Incorporating innovative photographic techniques and various mediums, the artists featured in Malleable Likeness challenge the idea that a figure in a picture is an accurate portrayal of its real-life counterpart. Beauty and vanity certainly fall to the wayside as photographers dare to destroy their own photographic image to make a statement about the uncertainty of perception.
Brazilian artist Vik Muniz puts distance between the human face and the camera lens in his 1997 “Self Portrait.” To create this piece, Muniz delicately created a portrait of himself out of dirt, photographed the finished rendering, and then immediately erased it. He manages to create a surprisingly beautiful and realistic image of himself that clearly conveys his own sense of serenity. By photographing such short-lived renderings, Muniz’s strange “Self Portrait” questions the permanence the “self” portrayed in a photograph and further challenges the relationship of the camera to its subject.

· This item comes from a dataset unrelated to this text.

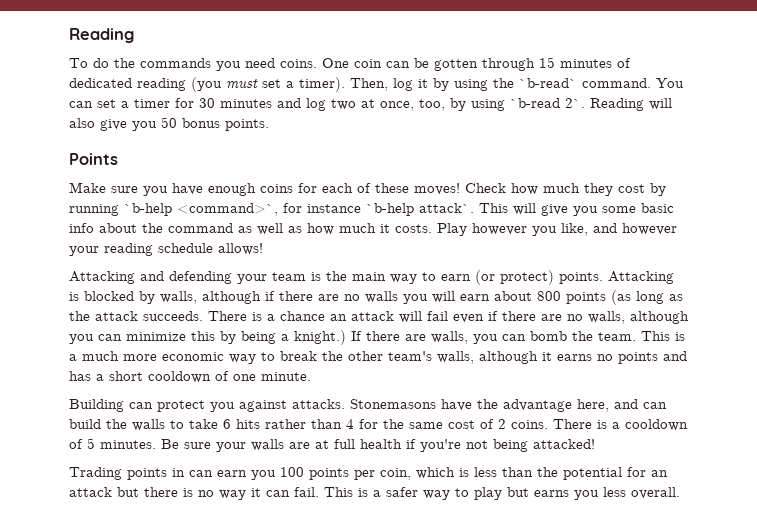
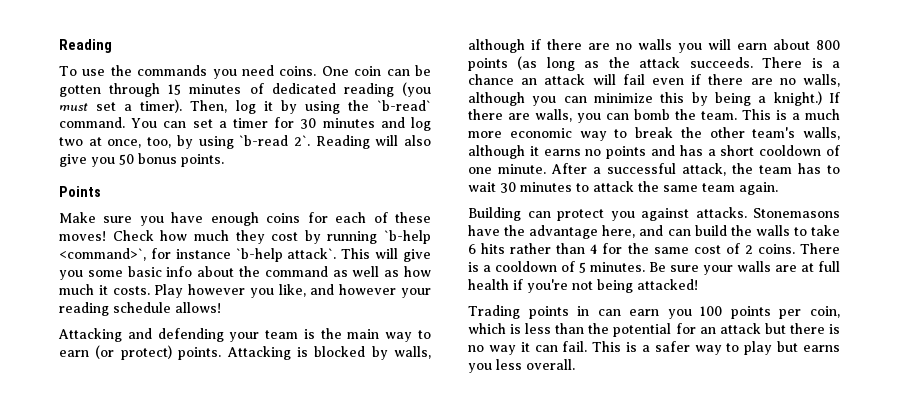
[93,58,109,68] do -> [82,69,106,76] use
(311, 376) none -> [551,163,840,176] [468,181,778,195] After a successful attack, the team has to wait 30 minutes to attack the same team again.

Photographer Dieter Appelt also takes the self-portrait approach as he questions the temporal yet static element of photographic identity with his haunting and visceral “Self-Portrait.” Dieter blurs his image by moving right before the picture was taken. The blurred lines of his face, nose, and mouth distort many of his features and give an overall shocking quality to the photograph. Dieter’s open mouth exposes crooked teeth, and his angry expression conveys a sense of agitation highlighted by the blurred composition. By complicating his own image, Dieter suggests that his body can exist in more than one dimension and that the camera can fail to capture a person’s evolving character, something which he believes is crucial to identity.
While Dieter and Muniz challenge the idea of identity, artists like Elio Luxardo and Josef Breitenbach question the legitimacy of the reality portrayed in a photograph. In “F.T. Marinetti,” Luxardo layers multiple pictures of a man taken at different angles. Each image is placed in such a way that it is distinct yet also blends with the other pictures, emphasizing the fabricated nature of the photograph. Breitenbach employs a similar technique in “Graf Vittorio Cerruti and Wife, Paris.” He overlays an image of early 20th-century Italian ambassador Cerruti onto a picture of his wife, creating a distinct line between the two portraits that evokes a sense of uneasiness in the viewer. By manipulating reality in their pictures, both Luxardo and Breitenbach ask whether any photograph actually captures an uncontrived reality.
Along with such abstracted works present in Malleable Likeness, there are also many more common types of photography that give a sense of the progression of the art. Early photographs from the 1870s provide a brilliant visual for the types of copper and silver plates that were used to expose the film. Julia Margaret Cameron’s portrait, “Charles Hay Cameron,” exemplifies early photography with its grainy quality and copper tint from the copper plate exposure. For the past two centuries, photographers have employed a plethora of methods to examine and deconstruct the idea of the self-portrait, and today artists still seek to challenge the authority of the photographic lens. It's been said that a picture is worth a thousand words, but Malleable Likeness and the Photographic Portrait shows us that for some pictures, no amount of words is sufficient.